_GOAL OF THE EXERCISE_:
Repeat all of the records exactly, leaving out the pictures.

*** Opening of DATA SECTION ***

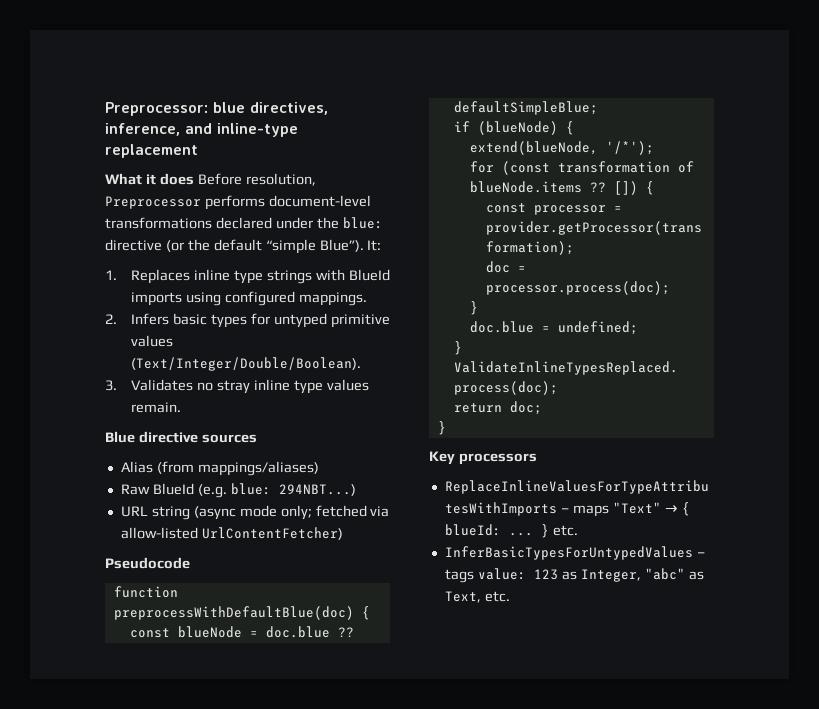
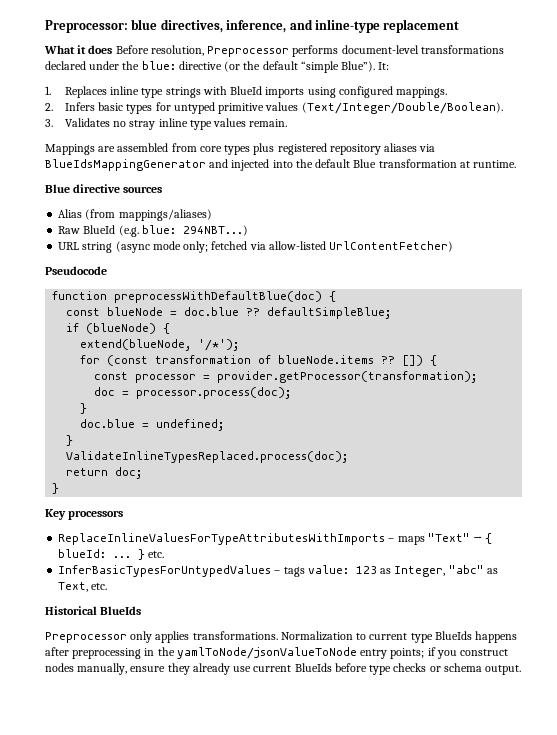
+ Mappings are assembled from core types plus registered repository aliases via BlueIdsMappingGenerator and injected into the default Blue transformation at runtime.
+ Historical BlueIds
+ Preprocessor only applies transformations. Normalization to current type BlueIds happens after preprocessing in the yamlToNode/jsonValueToNode entry points; if you construct nodes manually, ensure they already use current BlueIds before type checks or schema output.

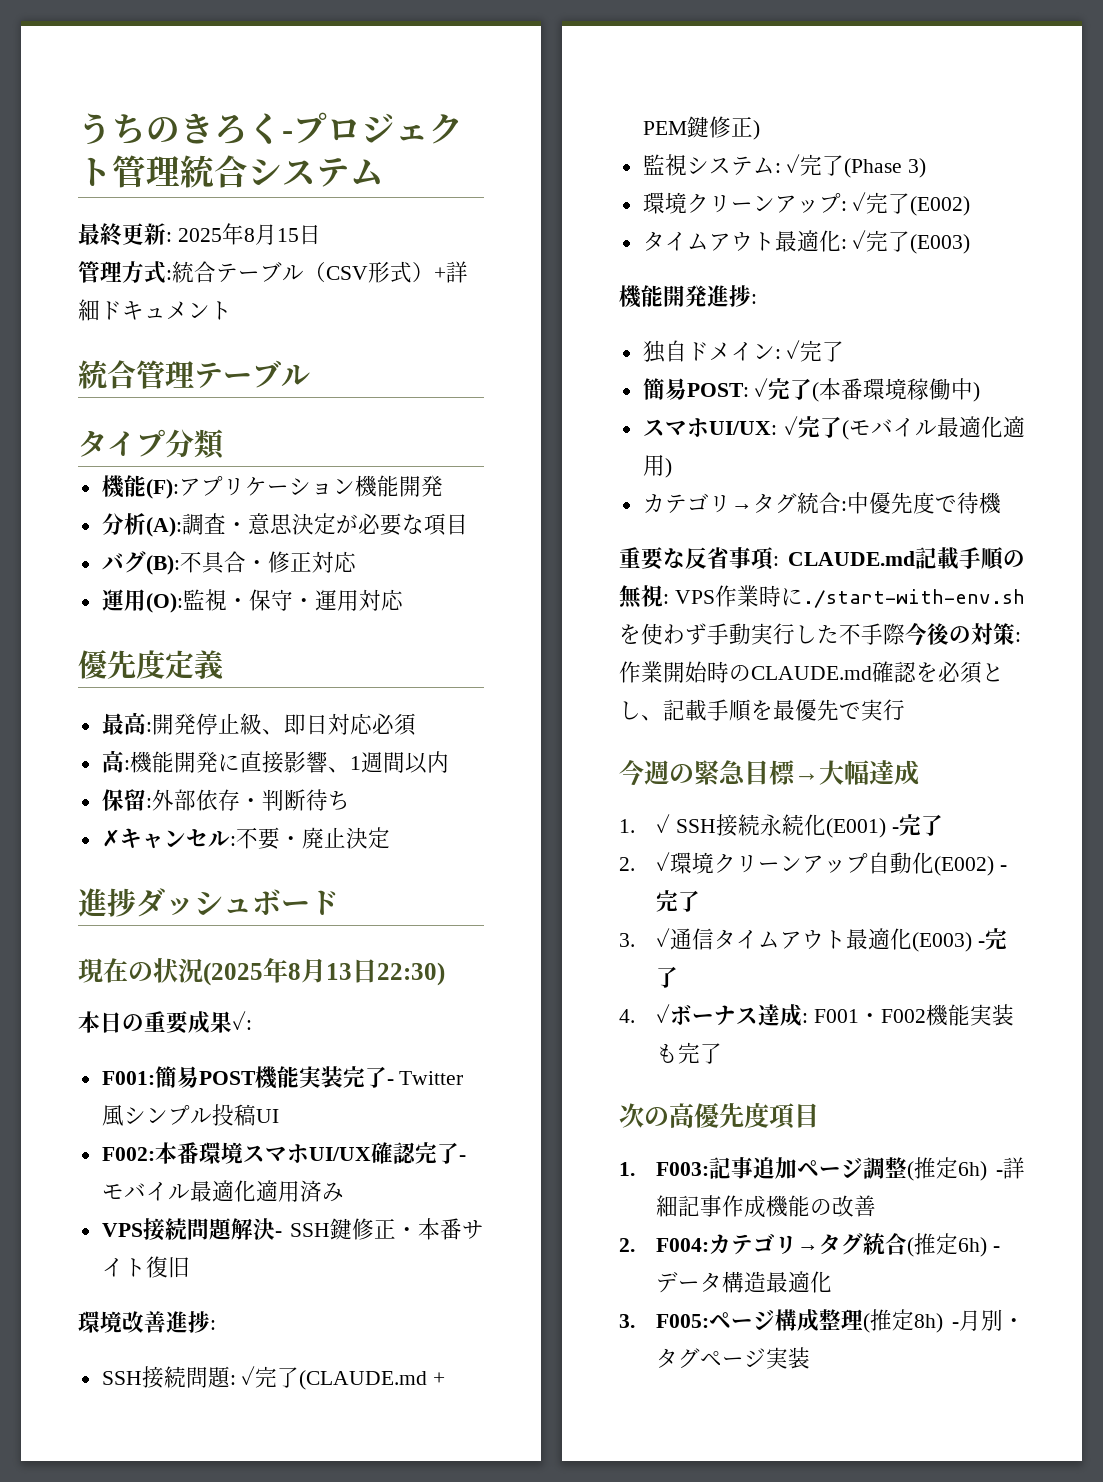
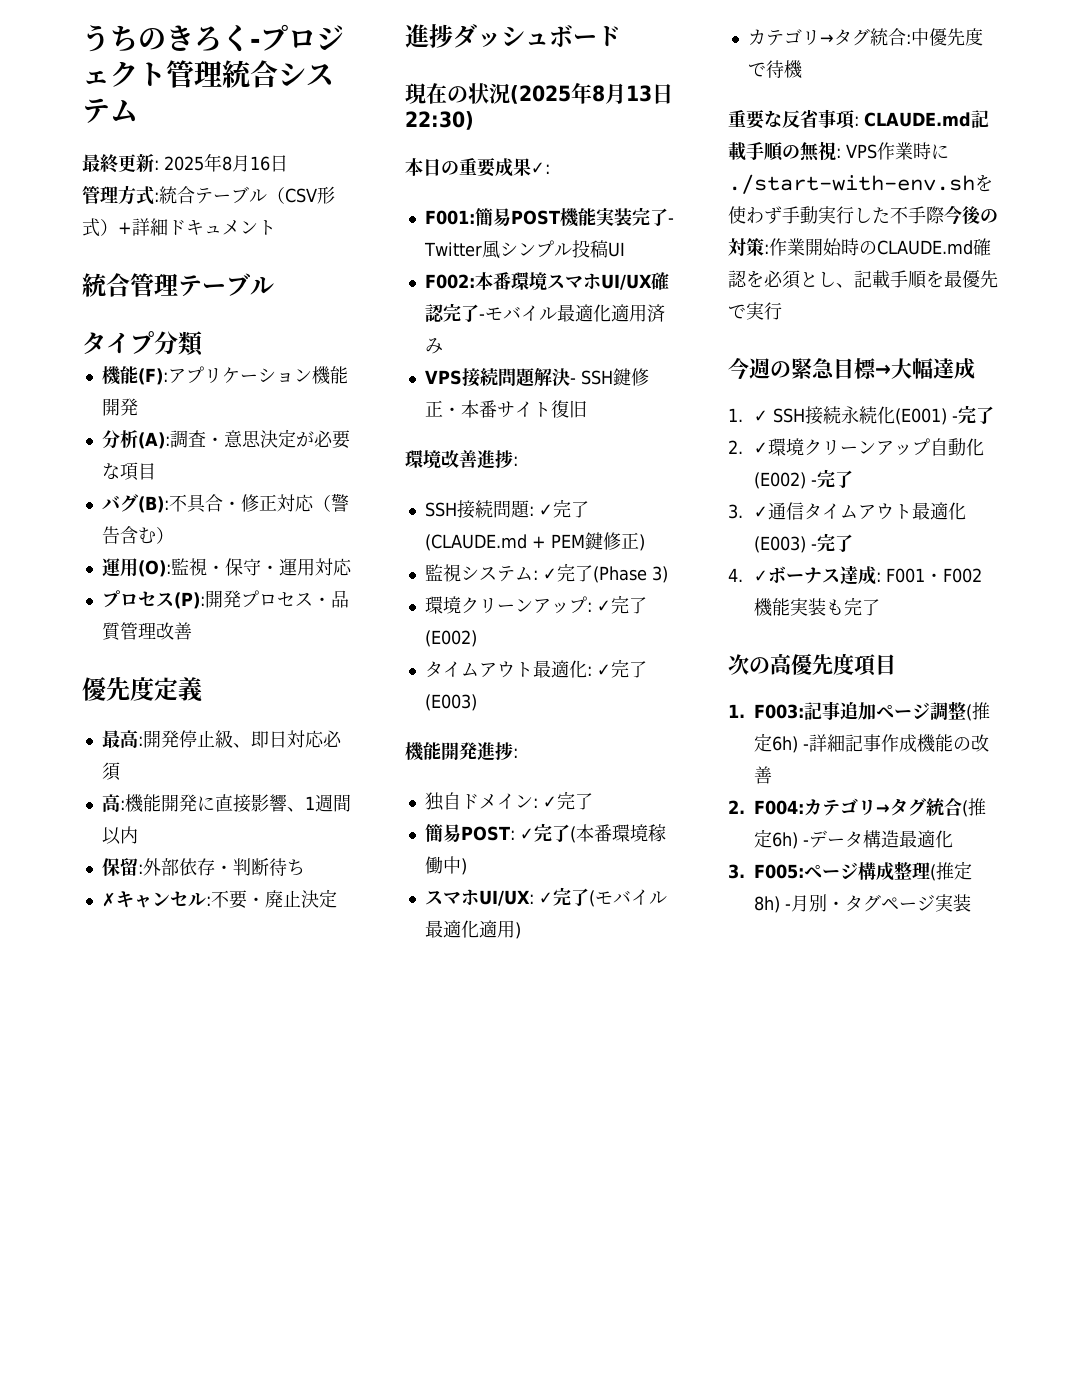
- 最終更新: 2025年8月15日
+ 最終更新: 2025年8月16日
- バグ(B):不具合・修正対応
+ バグ(B):不具合・修正対応（警告含む）
+ プロセス(P):開発プロセス・品質管理改善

*** Close of DATA SECTION ***

_EXERCISE RESPONSE_:
+ Mappings are assembled from core types plus registered repository aliases via BlueIdsMappingGenerator and injected into the default Blue transformation at runtime.
+ Historical BlueIds
+ Preprocessor only applies transformations. Normalization to current type BlueIds happens after preprocessing in the yamlToNode/jsonValueToNode entry points; if you construct nodes manually, ensure they already use current BlueIds before type checks or schema output.

- 最終更新: 2025年8月15日
+ 最終更新: 2025年8月16日
- バグ(B):不具合・修正対応
+ バグ(B):不具合・修正対応（警告含む）
+ プロセス(P):開発プロセス・品質管理改善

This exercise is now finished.